[Web document revisions]
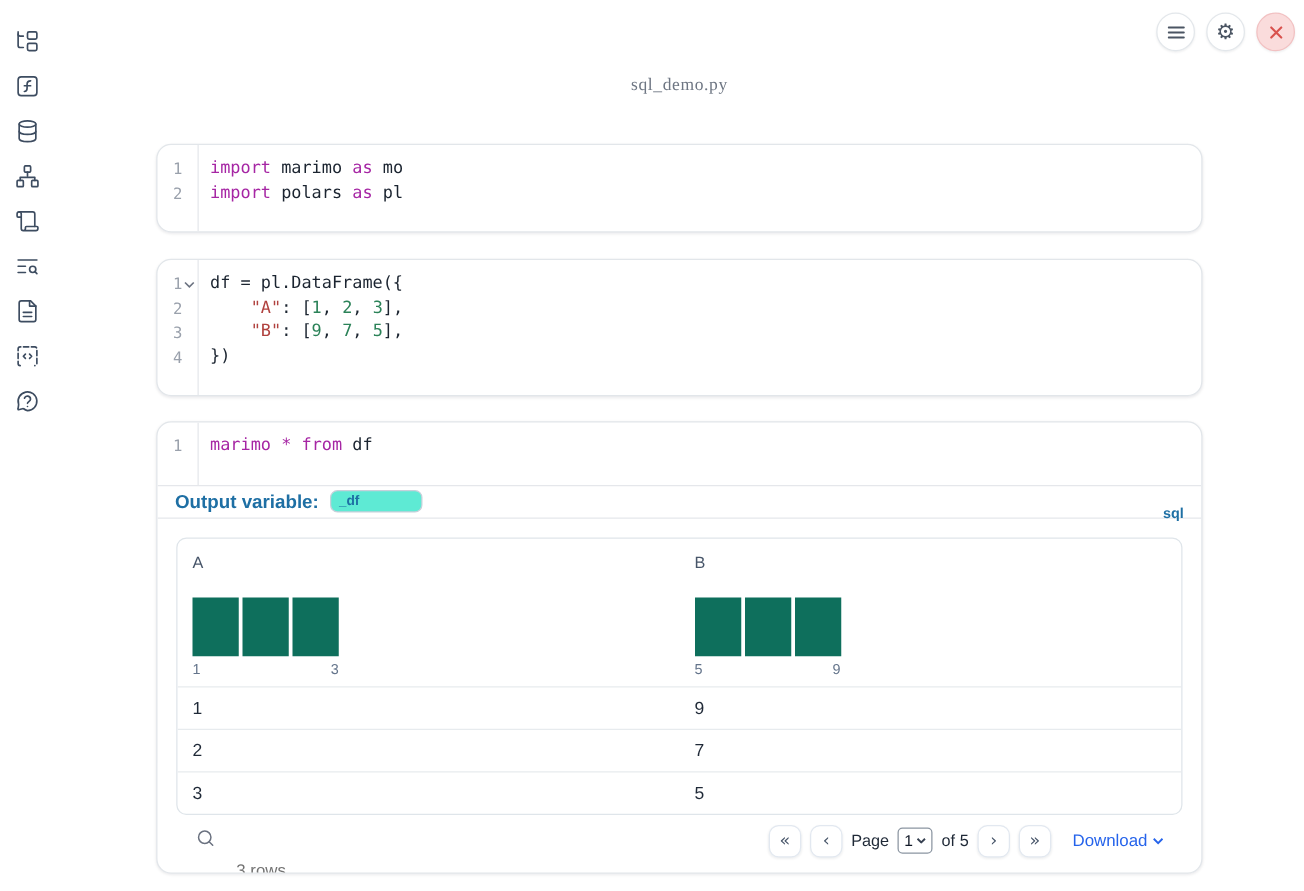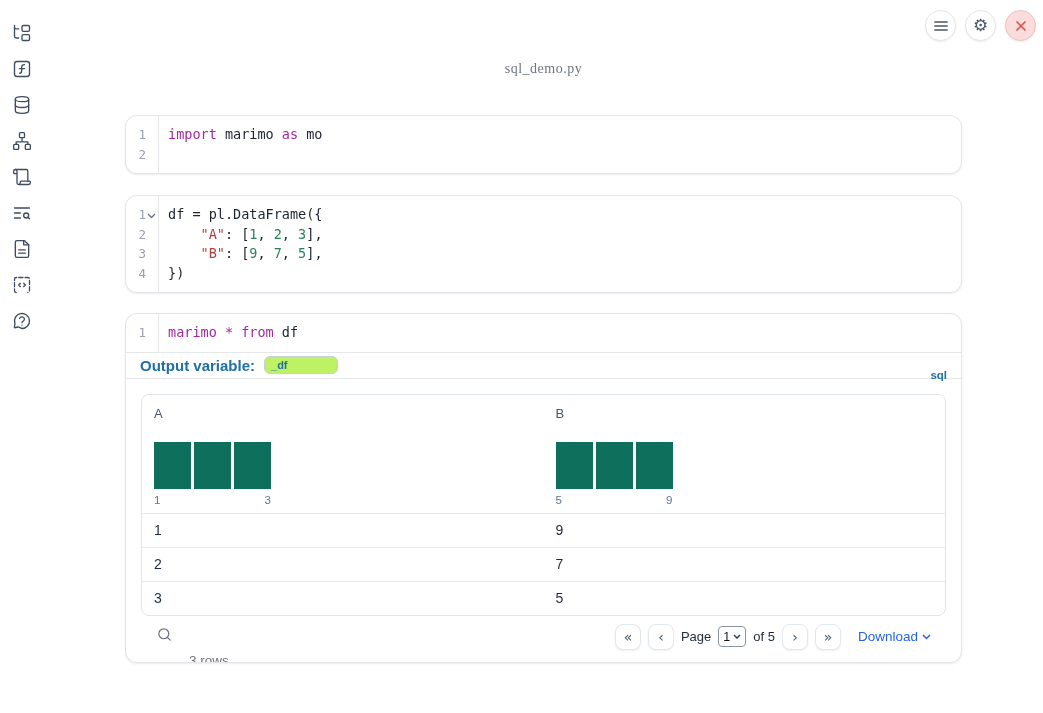--- a/index.html
+++ b/index.html
@@ -50,7 +50,7 @@
   .gl { height:19.5px; line-height:19.5px; text-align:right; padding-right:12px; position:relative; }
   .gl .fold { position:absolute; right:2px; top:8px; stroke:#6b7280; fill:none; stroke-width:1.3; }
   .codecol {
-    flex:1; padding:9px 0 9px 9px; font-family:"DejaVu Sans Mono", monospace;
+    flex:1; padding:9px 0 21px 9px; font-family:"DejaVu Sans Mono", monospace;
     font-size:13.5px; color:var(--code-text); white-space:pre;
   }
   .cl { height:19.5px; line-height:19.5px; }

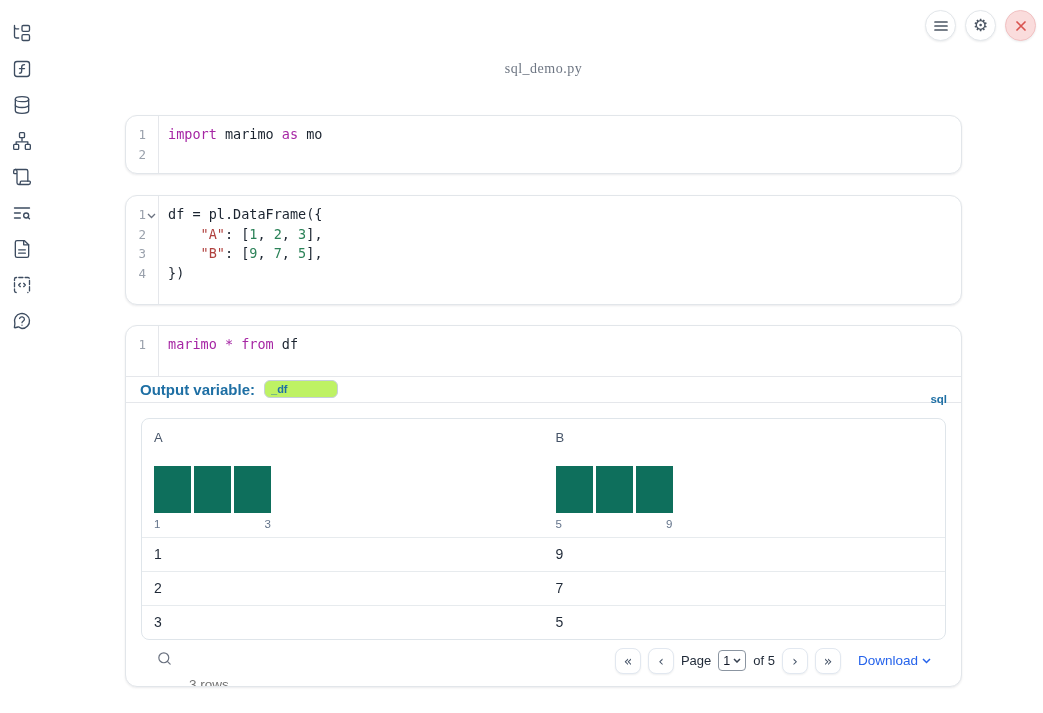--- a/index.html
+++ b/index.html
@@ -202,7 +202,7 @@
           <div class="gl"><span>1</span></div>
           <div class="gl"><span>2</span></div>
         </div>
-      <div class="codecol"><div class="cl"><span class="tk-kw">import</span><span class="tk-pl"> marimo </span><span class="tk-kw">as</span><span class="tk-pl"> mo</span></div></div>
+      <div class="codecol"><div class="cl"><span class="tk-kw">import</span><span class="tk-pl"> marimo </span><span class="tk-kw">as</span><span class="tk-pl"> mo</span></div><div class="cl"><span class="tk-kw">import</span><span class="tk-pl"> polars </span><span class="tk-kw">as</span><span class="tk-pl"> pl</span></div></div>
     </div>
   </section>
 

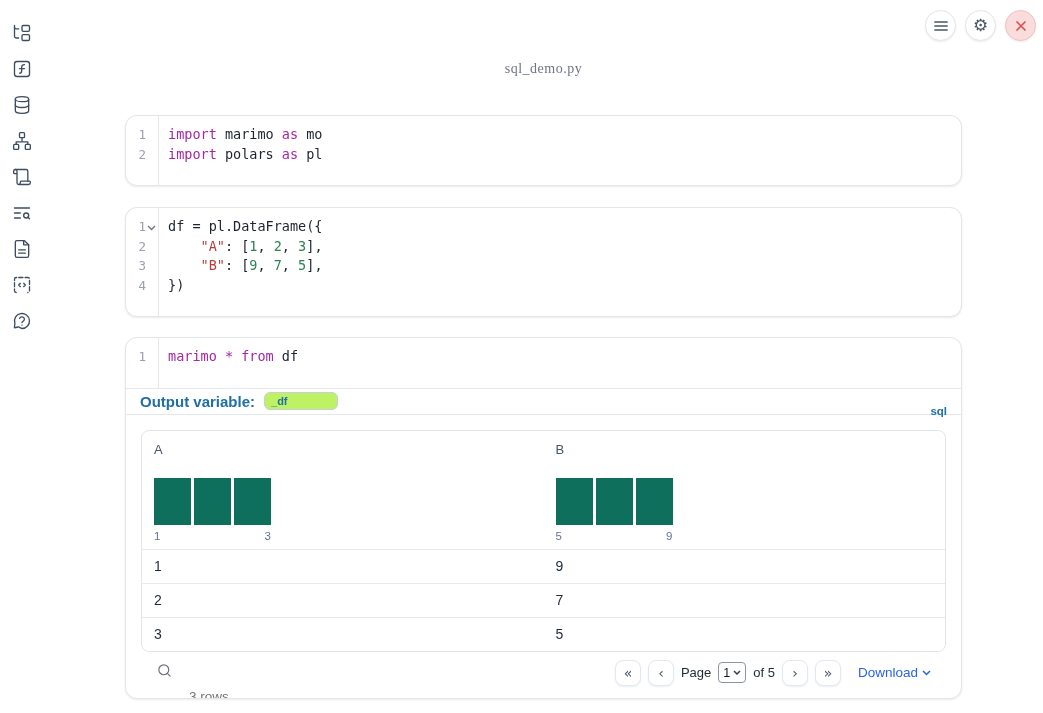--- a/index.html
+++ b/index.html
@@ -65,7 +65,7 @@
   .ovar-input {
     width:74px; height:18px; border:1px solid #c6d0da; border-radius:6px; padding:0 6px;
     font-family:"Liberation Sans", sans-serif; font-size:11px; font-weight:bold; color:var(--sqlblue);
-    outline:none; background:#bef264;
+    outline:none; background:#5eead4;
   }
   .lang-badge { margin-left:auto; font-size:11.5px; font-weight:bold; color:var(--sqlblue);margin-top:19px; }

What you have to do => Find the count of lines in the data above where the string "background" occurs. Provide that number alone.

Result of this exercise => 2